Gravitational field of tesseroids with variable density

Santiago R. Soler, Agustina Pesce, Mario E. Giménez and Leonardo Uieda (2019)

Poster

Poster

Abstract

We present a new methodology to compute the gravitational fields generated by tesseroids (spherical prisms) whose density varies with depth according to an arbitrary continuous function. It approximates the gravitational fields through the Gauss-Legendre Quadrature along with two discretization algorithms that automatically control its accuracy by adaptively dividing the tesseroid into smaller ones. The first one is a preexisting two dimensional adaptive discretization algorithm that reduces the errors due to the distance between the tesseroid and the computation point. The second is a new density-based discretization algorithm that decreases the errors introduced by the variation of the density function with depth. The amount of divisions made by each algorithm is indirectly controlled by two parameters: the distance-size ratio and the delta ratio. We have obtained analytical solutions for a spherical shell with radially variable density and compared them to the results of the numerical model for linear, exponential, and sinusoidal density functions. These comparisons allowed us to obtain optimal values for the distance-size and delta ratios that yield an accuracy of 0.1% of the analytical solutions.

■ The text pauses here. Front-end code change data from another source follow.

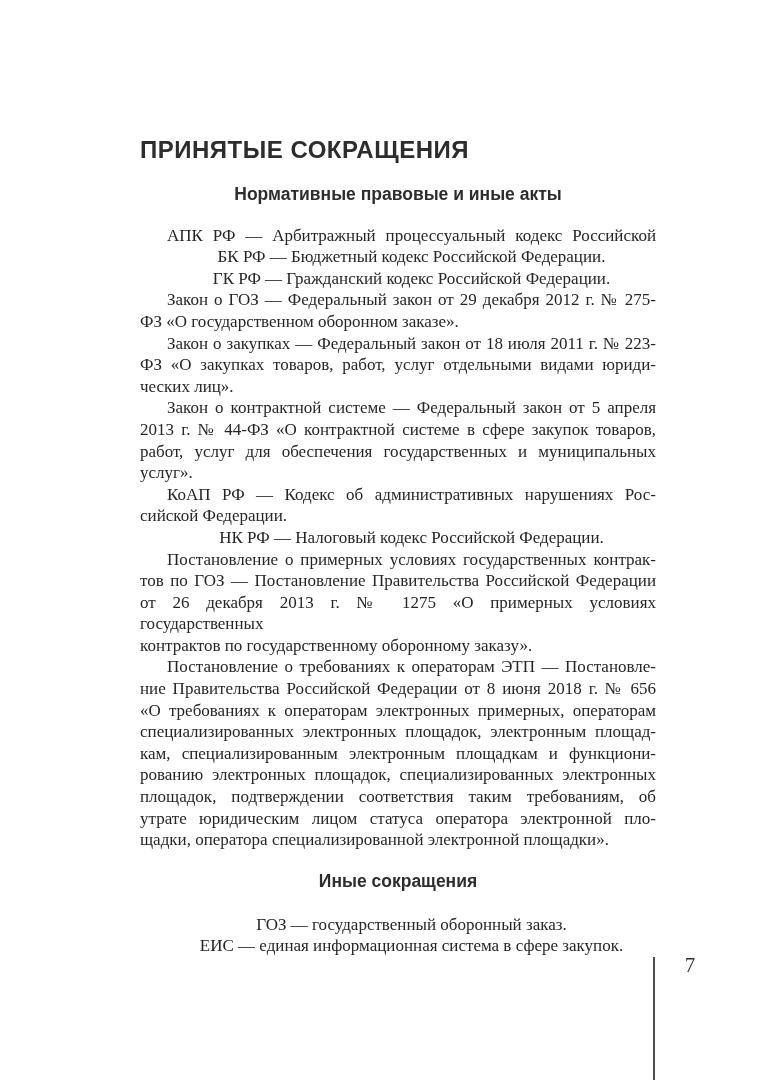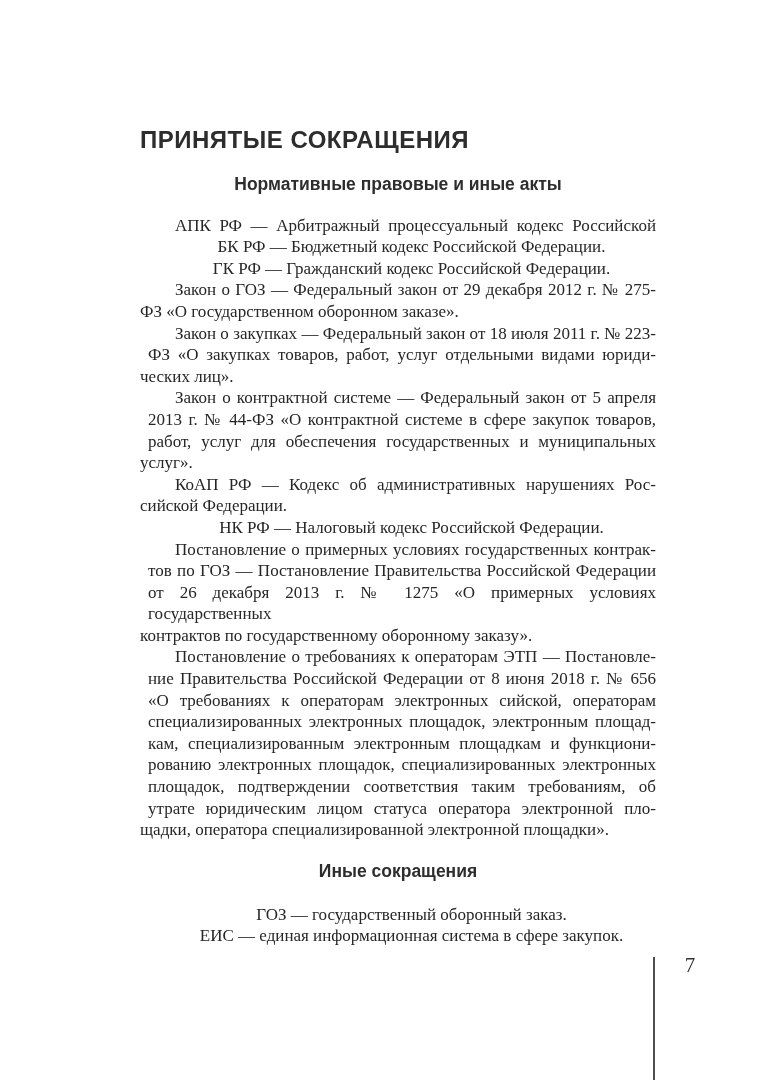--- a/index.html
+++ b/index.html
@@ -16,7 +16,7 @@
   }
   .content {
     position: absolute;
-    left: 140px; top: 126px;
+    left: 140px; top: 136px;
     width: 516px;
   }
   .page-title {

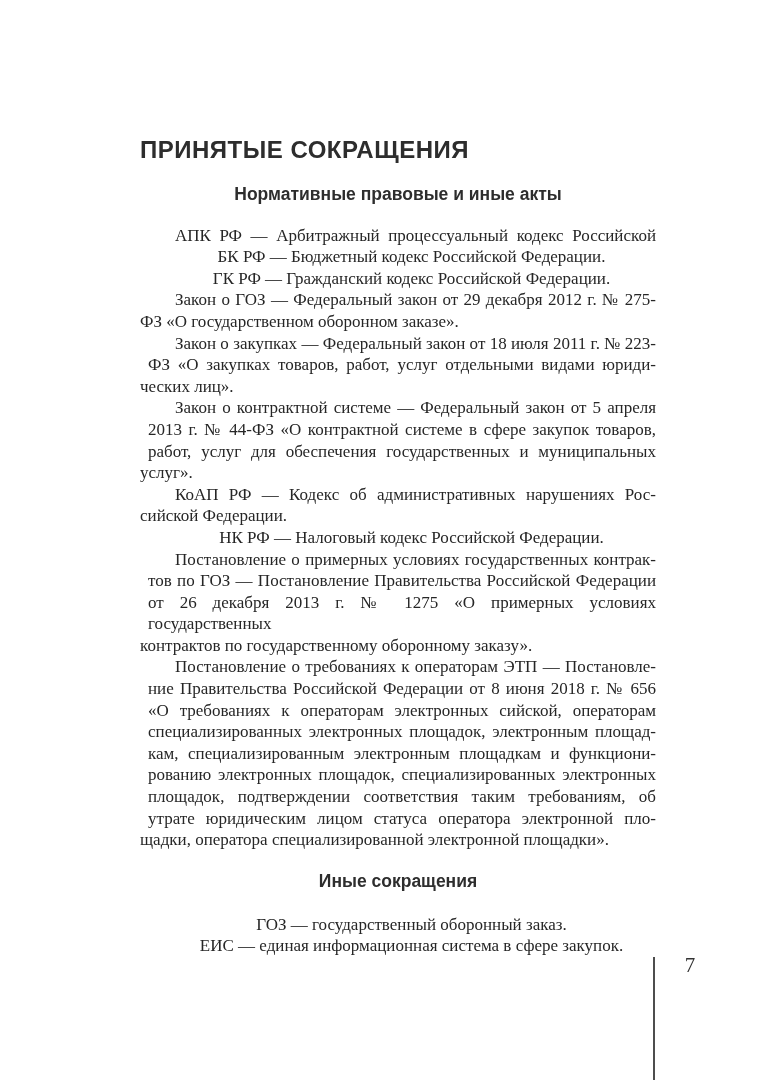--- a/index.html
+++ b/index.html
@@ -49,7 +49,6 @@
   .line.just {
     text-align: justify;
     text-align-last: justify;
-    margin-left: 8px;
   }
   .footer-rule {
     position: absolute;

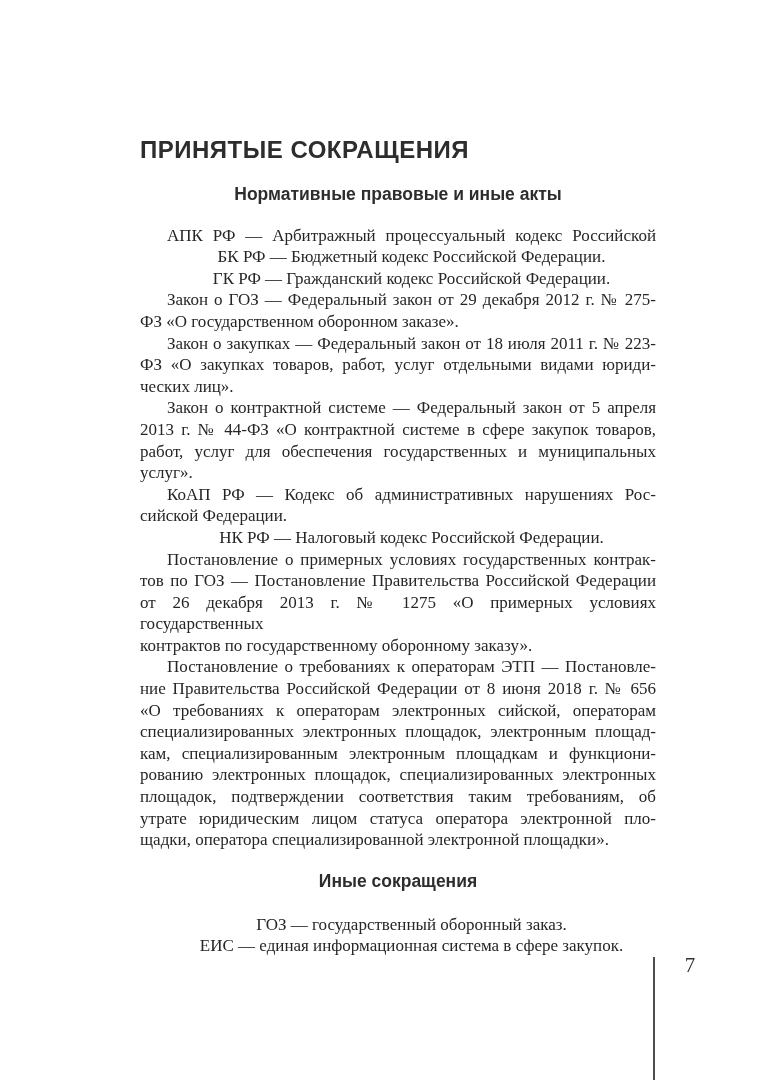--- a/index.html
+++ b/index.html
@@ -98,7 +98,7 @@
         <div class="line">контрактов по государственному оборонному заказу».</div>
         <div class="line indent just">Постановление о требованиях к операторам ЭТП — Постановле-</div>
         <div class="line just">ние Правительства Российской Федерации от 8 июня 2018 г. № 656</div>
-        <div class="line just">«О требованиях к операторам электронных сийской, операторам</div>
+        <div class="line just">«О требованиях к операторам электронных примерных, операторам</div>
         <div class="line just">специализированных электронных площадок, электронным площад-</div>
         <div class="line just">кам, специализированным электронным площадкам и функциони-</div>
         <div class="line just">рованию электронных площадок, специализированных электронных</div>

The resulting optimal values of distance-size ratio for the gravitational potential and its gradient are 1 and 2.5, respectively. The density-based discretization algorithm produces no discretizations in the linear density case, but a delta ratio of 0.1 is needed for the exponential and the sinusoidal density functions. These values can be extrapolated to cover most common use cases. However, the distance-size and delta ratios can be configured by the user to increase the accuracy of the results at the expense of computational speed. Lastly, we apply this new methodology to model the Neuquén Basin, a foreland basin in Argentina with a maximum depth of over 5000m, using an exponential density function.